In 1991, a show titled The Next Line, hosted by Kevin Frank, was produced in Canada. The format had many similarities to The New Liar's Club: both shows were taped at the same studio, and featured similar gameplay elements. However, contestants instead attempted to predict which celebrity was providing the correct next line in a video clip or song. Like The New Liar's Club, the show was produced by Blair Murdoch and featured Pete Barbutti as a regular panelist.

==Music==
During the Rod Serling series, stock music was used throughout the show. For the KTLA version, the Jack Shaindlin production music piece "Mad Square Rock" was used as its theme. When Liar's Club re-entered syndication in 1976, new music by Stan Worth was used. Gary Peterson composed the music for the 1988-89 version.

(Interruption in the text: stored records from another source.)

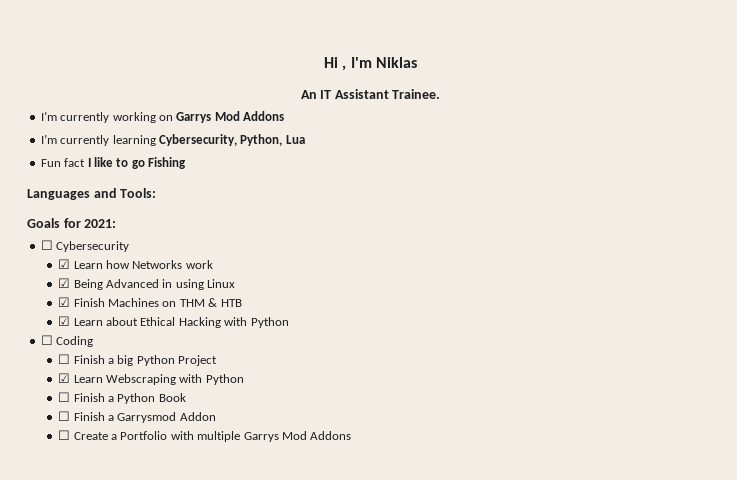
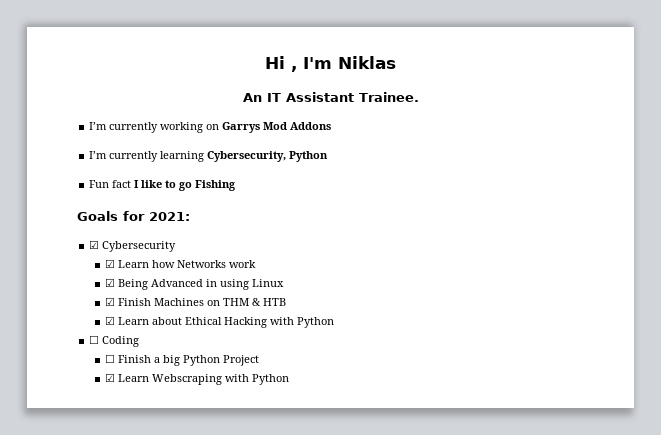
[240,134,305,146] Python, Lua -> [289,151,329,162] Python
[27,188,157,200] // Languages and Tools: -> (237, 185) none
[40,240,53,250] ☐ -> [89,240,100,249] ☑
[58,392,186,404] [58,411,216,423] [58,430,352,442] // ☐ Finish a Python Book // ☐ Finish a Garrysmod Addon // ☐ Create a Portfolio with multiple Garrys Mod Addons -> (290, 379) none

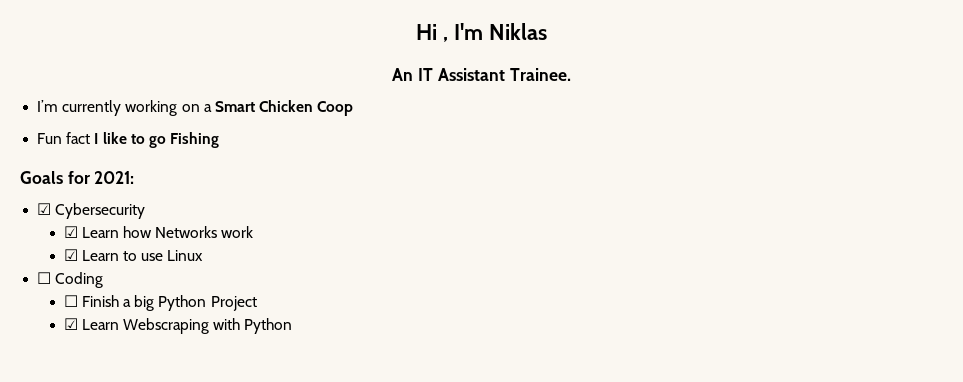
[222,122,332,133] [89,151,329,162] Garrys Mod Addons // I’m currently learning Cybersecurity, Python -> [203,100,354,116] a Smart Chicken Coop
[118,279,285,290] [105,297,287,306] [105,316,335,328] Being Advanced in using Linux // ☑ Finish Machines on THM & HTB // ☑ Learn about Ethical Hacking with Python -> [81,250,204,261] Learn to use Linux

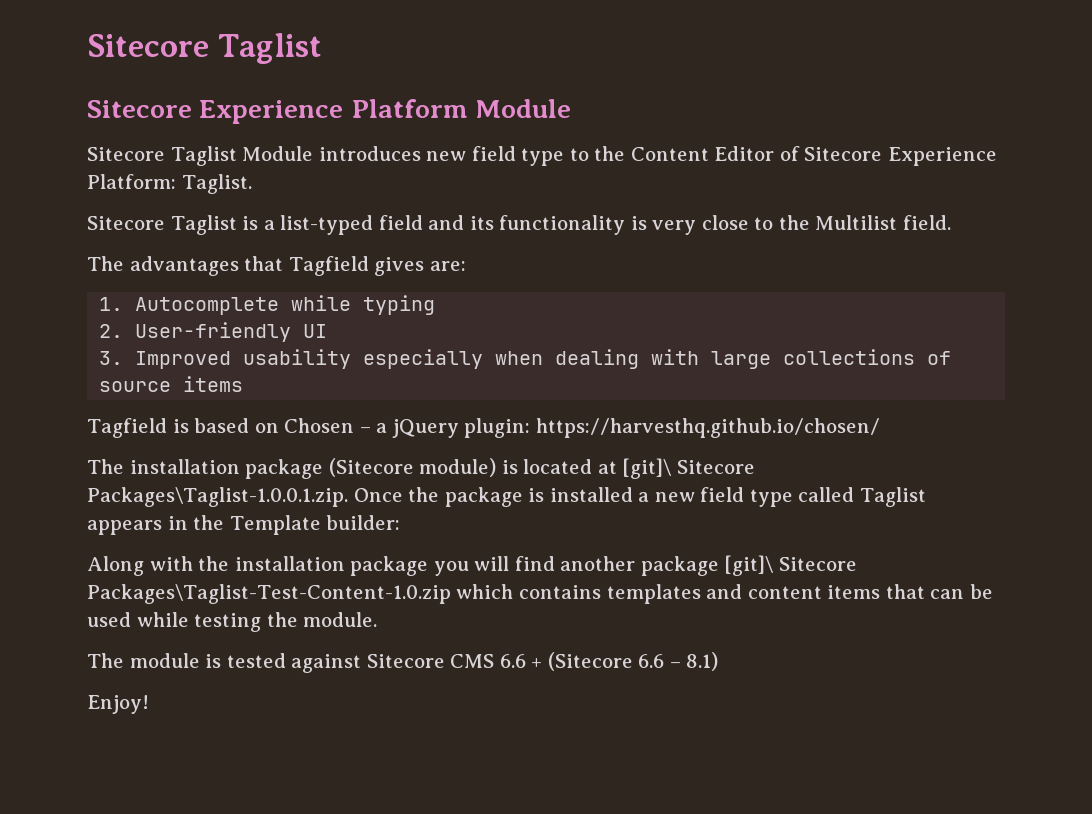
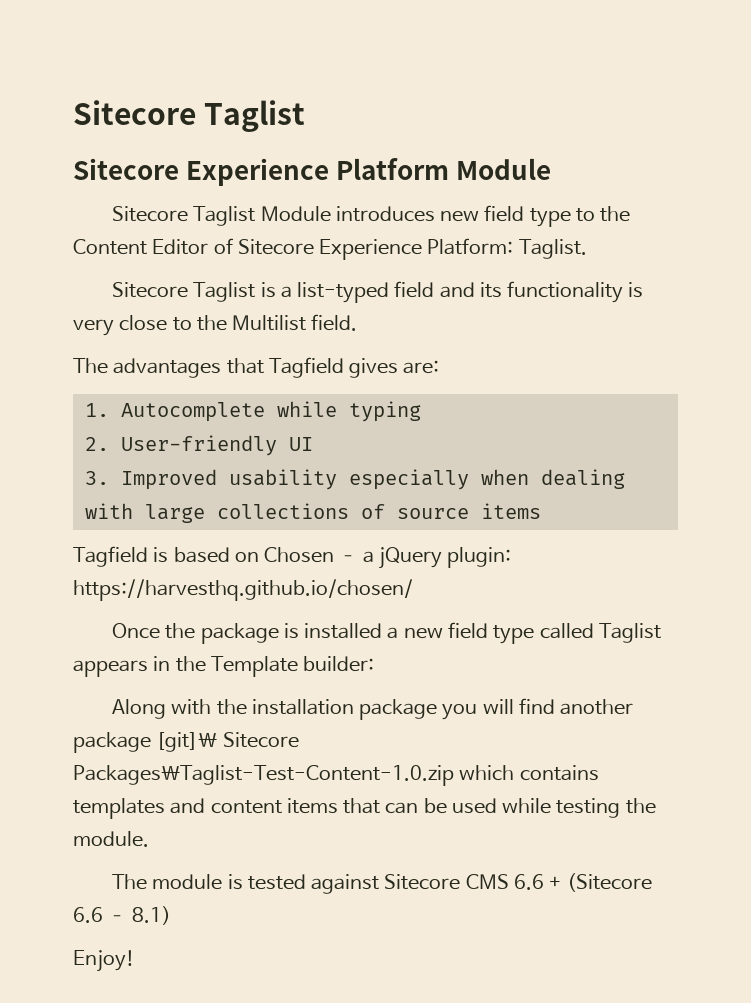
[87,458,755,479] [87,487,348,507] The installation package (Sitecore module) is located at [git]\ Sitecore Packages\Taglist-1.0.0.1.zip. -> (413, 590) none

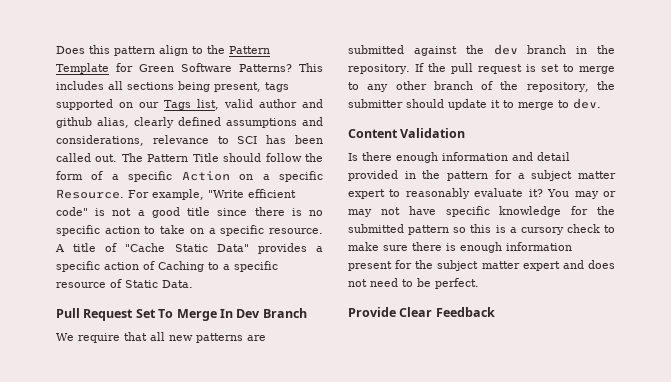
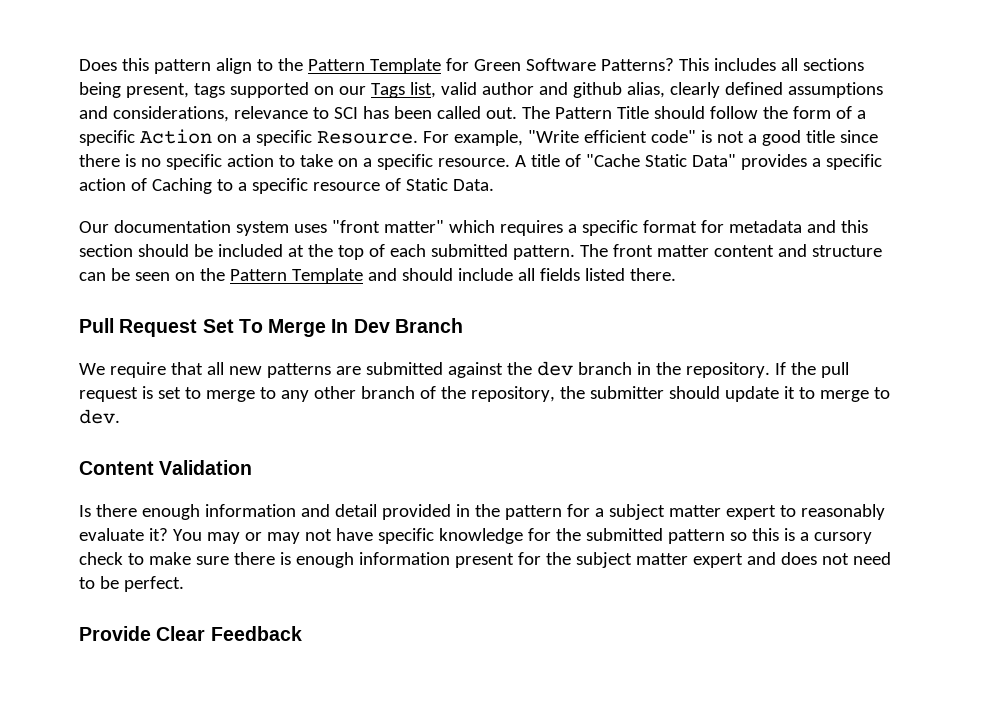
(193, 284) none -> [79,220,868,236] [79,244,882,260] [79,268,676,284] // Our documentation system uses "front matter" which requires a specific format for metadata and this section should be included at the top of each submitted pattern. The front matter content and structure can be seen on the Pattern Template and should include all fields listed there.

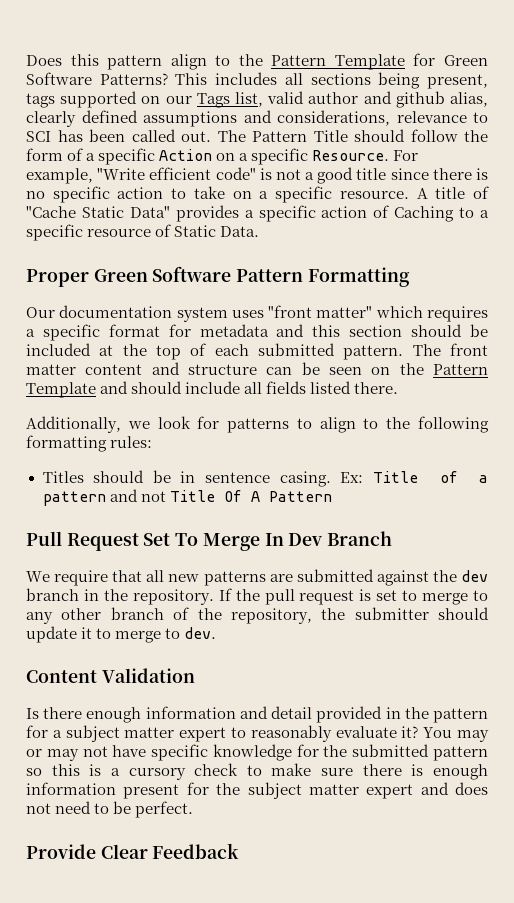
(494, 185) none -> [26,266,410,287] // Proper Green Software Pattern Formatting
(676, 274) none -> [26,416,489,433] [26,435,153,452] [42,470,488,487] [42,489,332,506] // Additionally, we look for patterns to align to the following formatting rules: // Titles should be in sentence casing. Ex: Title of a pattern and not Title Of A Pattern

==Syndication and episode status==
The 1969 Rod Serling series was syndicated through Metromedia Producers Corporation; all episodes of this version are lost except for two, one of which was included as an extra in a DVD collection of The Twilight Zone, and the other, episode 89, was posted on YouTube in 2012 by Matt Andrews (son of series creator Ralph Andrews).

The KTLA version, although videotaped, exists only in film transfers. Its complete episode status is unknown, although several episodes were part of a resyndication package of the Armstrong series in 1986 by Four Star International.

20th Century Fox Television handled daily syndication of the 1976 series through 1978, with Sandy Frank Television Distributors taking over for its final season. Although episodes of the Armstrong version aired in repeats on the USA Network from April 26, 1986, to June 26, 1987, its complete episode status remains unknown, as does the status of the Allen Ludden episodes (although a few examples of both are available for viewing on YouTube).

Four Star International syndicated The New Liar's Club in the U.S. during its 1988-89 season; all episodes exist and were first rerun in Canada on Prime during 1999-2000, then by Game TV from 2012 to 2015 and again since 2022.